━━━ SUPPLIED RECORDS

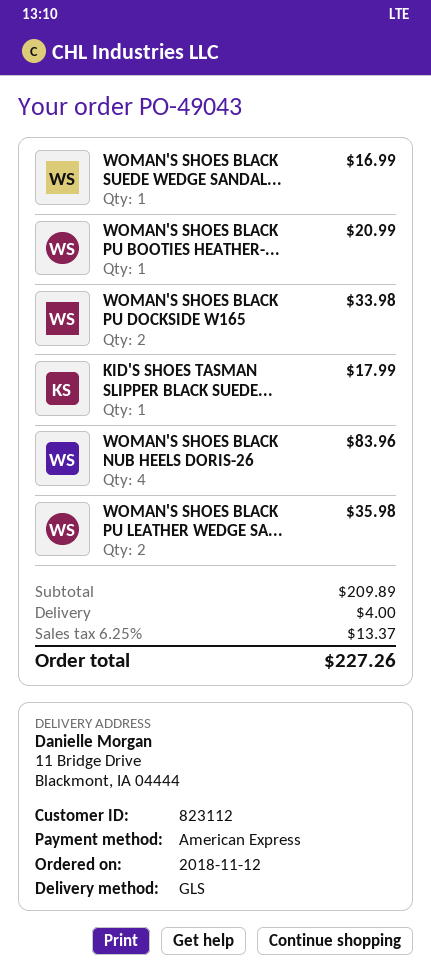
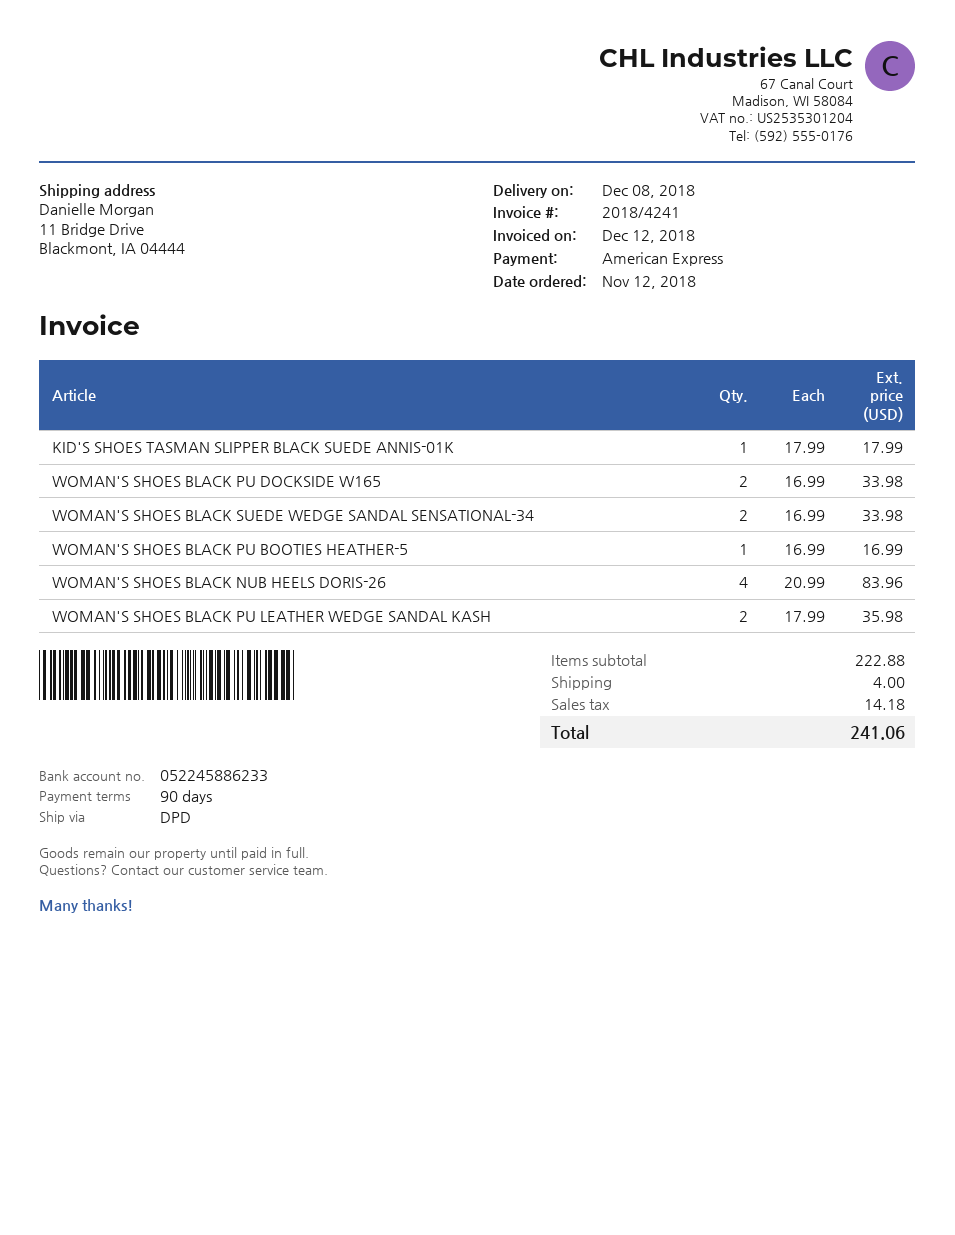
shipping method: GLS -> DPD
WOMAN'S SHOES BLACK SUEDE WEDGE SANDAL...: 1 for 16.99 -> 2 for 33.98
WOMAN'S SHOES BLACK PU BOOTIES HEATHER-...: 1 for 20.99 -> 1 for 16.99
subtotal: 209.89 -> 222.88
tax: 13.37 -> 14.18
total: 227.26 -> 241.06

━━━━━━

> [INSTRUCTIONS TO FOLLOW]
The answer must be the line containing "WOMAN'S SHOES BLACK PU" and every line after it to the end of the data, each set down exactly.

> [WRITTEN RESPONSE]
WOMAN'S SHOES BLACK PU BOOTIES HEATHER-...: 1 for 20.99 -> 1 for 16.99
subtotal: 209.89 -> 222.88
tax: 13.37 -> 14.18
total: 227.26 -> 241.06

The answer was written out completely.